Autrefois l'une des nations les plus prospères, Nauru peine aujourd'hui à faire décoller le football. Un groupe de passionnés, mené par un ancien international anglais, tente de bâtir une équipe nationale dans ce pays du Pacifique aux défis multiples, de l'environnement à la santé publique.

Malgré une population qui suit les exploits des stars mondiales et équipe ses enfants des maillots de Messi ou Ronaldo, le ballon rond n'a jamais vraiment trouvé sa place sur cette petite île. Les tentatives passées pour fonder une équipe nationale sont restées vaines, laissant le pays, qui fut l'un des plus riches au monde par habitant, dans une situation de dépendance économique et confronté à des problèmes de santé majeurs, notamment une forte prévalence de l'obésité.

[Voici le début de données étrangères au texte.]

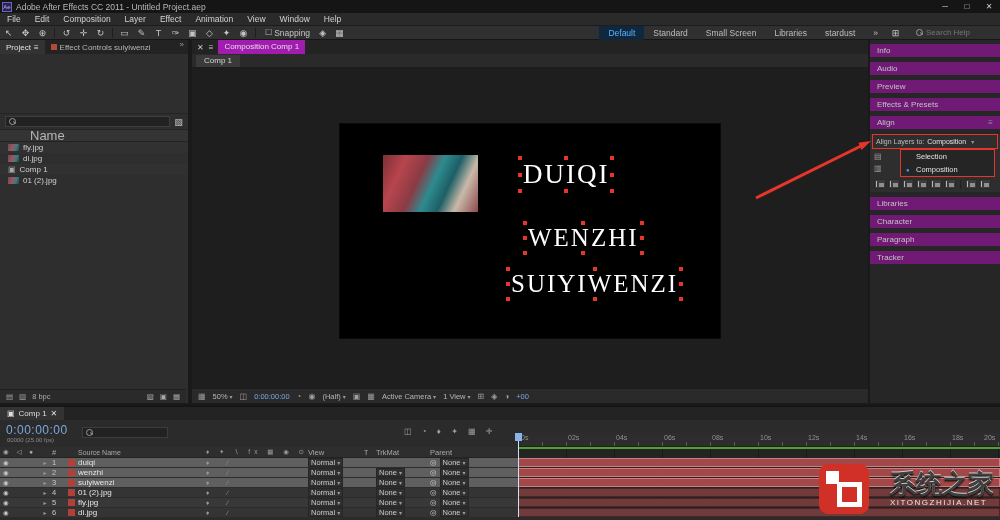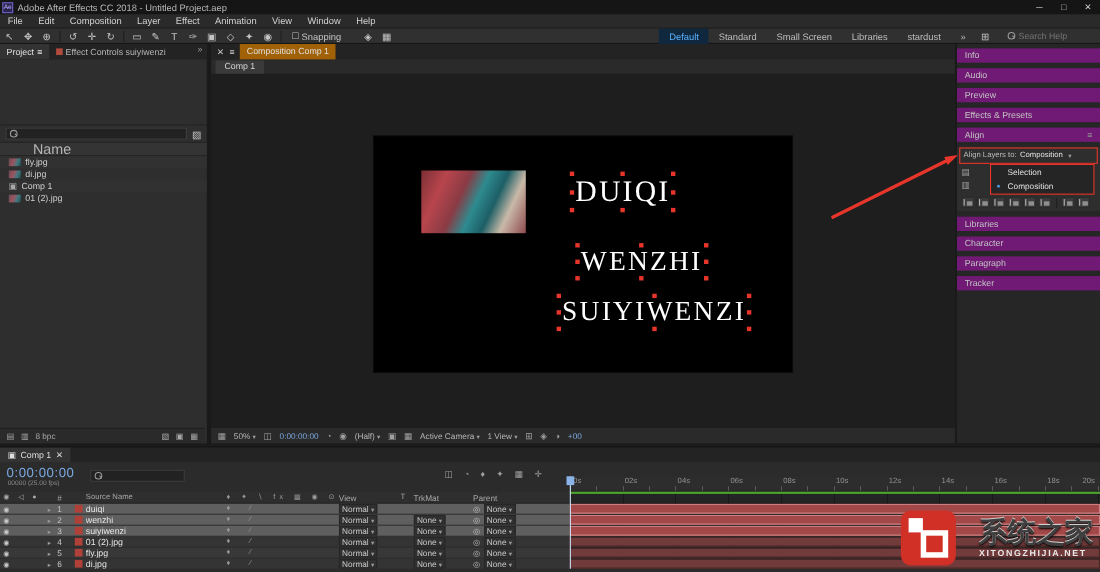--- a/index.html
+++ b/index.html
@@ -17,21 +17,21 @@
 
   
   #menubar{position:absolute;left:0;top:13px;right:0;height:13px;background:#2a2a2a;display:flex;align-items:center;border-bottom:1px solid #1c1c1c}
   #menubar span{padding:0 7px;font-size:8.5px;color:#d2d2d2;line-height:13px}
 
   
   #toolbar{position:absolute;left:0;top:26px;right:0;height:14px;background:#303030;border-bottom:1px solid #161616;display:flex;align-items:center}
   .tool{width:17px;text-align:center;font-size:9px;color:#c4c4c4;line-height:14px}
   .tsep{width:1px;height:10px;background:#1e1e1e;margin:0 3px}
   .chk{font-size:8px;color:#bbb;margin:0 2px 0 6px}
-  .tlabel{font-size:8.5px;color:#c4c4c4;margin-right:16px}
+  .tlabel{font-size:8.5px;color:#c4c4c4;margin-right:4px}
   .ws{font-size:8.5px;color:#bdbdbd;padding:0 9px;line-height:14px}
   .ws.active{color:#5db2ff;background:#10283d}
   .searchbox{display:flex;align-items:center;gap:3px;margin-left:8px;padding:0 4px}
   .mag{position:relative;width:7px;height:7px;flex:0 0 auto}
   .mag::before{content:"";position:absolute;left:0;top:0;width:5px;height:5px;border:1px solid #9a9a9a;border-radius:50%}
   .mag::after{content:"";position:absolute;left:4px;top:4px;width:3px;height:1px;background:#9a9a9a;transform:rotate(45deg)}
   .searchbox input{width:70px;background:transparent;border:none;outline:none;color:#9a9a9a;font-size:8px;font-family:"Liberation Sans",sans-serif}
 
   
   #leftpanel{position:absolute;left:0;top:40px;width:190px;height:363px;background:#2e2e2e;border-right:2px solid #1a1a1a}
@@ -46,21 +46,21 @@
   .namehdr{height:12px;background:#343434;border-bottom:1px solid #222;display:flex;align-items:center;padding-left:30px;font-size:13px;color:#b5b5b5}
   .prow{height:11px;display:flex;align-items:center;gap:4px;padding-left:8px;font-size:8px;color:#d0d0d0}
   .prow:nth-child(odd){background:#313131}
   .thumb{width:11px;height:7px;background:linear-gradient(110deg,#6b4a55 0%,#9c5560 40%,#3d7a80 70%,#24454a 100%);flex:0 0 auto}
   .cmpic{color:#a8a8a8;font-size:8px}
   .pfooter{position:absolute;left:0;right:2px;bottom:0;height:14px;background:#2a2a2a;border-top:1px solid #1f1f1f;display:flex;align-items:center;gap:6px;padding:0 6px;font-size:7.5px;color:#a8a8a8}
 
   
   #center{position:absolute;left:192px;top:40px;width:676px;height:363px;background:#252525}
   .ctabrow{height:14px;background:#232323;display:flex;align-items:center;gap:5px;padding:0 5px;font-size:8px;color:#c9c9c9}
-  .ctabrow .lbl{background:#a16207;padding:0 6px;line-height:14px;color:#e0e0e0}
+  .ctabrow .lbl{background:#a21caf;padding:0 6px;line-height:14px;color:#e0e0e0}
   .vtabrow{height:14px;background:#2a2a2a;display:flex;align-items:center;padding:0 4px;border-bottom:1px solid #1d1d1d}
   .vtab{background:#3a3a3a;color:#d6d6d6;font-size:8px;padding:0 8px;line-height:12px}
   #viewport{position:absolute;left:0;top:28px;right:0;bottom:15px;background:#1e1e1e;overflow:hidden}
   #canvas{position:absolute;left:148px;top:56px;width:380px;height:214px;background:#000;box-shadow:0 0 0 1px #0a0a0a}
   #footage{position:absolute;left:43px;top:31px;width:95px;height:57px;
            background:linear-gradient(115deg,#7d2f36 0%,#b8454d 20%,#8a3b44 38%,#2e8b8f 52%,#1d5f66 66%,#c9b9a8 80%,#8f4a4e 100%)}
   .ctext{position:absolute;color:#fff;font-family:"Liberation Serif",serif;letter-spacing:2px;padding:1px 3px}
   .ctext .h{position:absolute;width:4px;height:4px;background:#e8352b}
   .h.tl{left:-2px;top:-2px}.h.tm{left:50%;margin-left:-2px;top:-2px}.h.tr{right:-2px;top:-2px}
   .h.ml{left:-2px;top:50%;margin-top:-2px}.h.mr{right:-2px;top:50%;margin-top:-2px}
@@ -130,30 +130,30 @@
   
   #arrowsvg{position:absolute;left:0;top:0;z-index:40;pointer-events:none}
 
   
   #watermark{position:absolute;right:6px;bottom:6px;z-index:50;display:flex;align-items:center;gap:21px}
   .wm-logo{position:relative;width:50px;height:50px;background:#d03026;border-radius:9px;flex:0 0 auto}
   .wm-logo .b{position:absolute;right:7px;bottom:7px;width:25px;height:25px;border:5px solid #fff}
   .wm-logo .s{position:absolute;left:7px;top:7px;width:13px;height:13px;background:#fff}
   .wm-name{font-size:26px;font-weight:bold;color:#3f3f3f;line-height:27px;
         text-shadow:0 -1px 0 #cfcfcf,0 1px 2px #000}
-  .wm-url{font-size:8px;color:#e8e8e8;letter-spacing:1.5px;font-weight:bold}
+  .wm-url{font-size:8px;color:#e8e8e8;letter-spacing:1.5px;font-weight:normal}
 </style>
 </head>
 <body>
 
 <div id="page">
 
   <div id="titlebar">
     <span class="appic">Ae</span>
-    <span class="ttl">Adobe After Effects CC 2018 - Untitled Project.aep</span>
+    <span class="ttl">Adobe After Effects CC 2011 - Untitled Project.aep</span>
     <span class="winbtn">─</span>
     <span class="winbtn">□</span>
     <span class="winbtn close">✕</span>
   </div>
 
   <div id="menubar">
     <span>File</span>
     <span>Edit</span>
     <span>Composition</span>
     <span>Layer</span>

Dans ce contexte, l'arrivée de bénévoles déterminés, comme l'ancien joueur anglais Charlie Pomroy, redonne espoir. Leur objectif : jeter les bases du football, promouvoir un mode de vie plus sain et renforcer la cohésion sociale. Une mission de longue haleine, mais qui pourrait bien porter ses fruits, notamment avec l'accueil des Jeux de Micronésie en 2028.

Ce qu’il faut retenir

  • Nauru, nation insulaire du Pacifique, n'a jamais aligné d'équipe nationale de football en compétition.
  • L'histoire de l'île, marquée par l'exploitation minière et ses conséquences environnementales, a freiné le développement du sport.
  • Des bénévoles, avec à leur tête l'Anglais Charlie Pomroy, œuvrent pour implanter durablement le football et promouvoir un mode de vie sain.
  • L'accueil des Jeux de Micronésie en 2028 est vu comme une opportunité de relancer le football et de changer l'image du pays.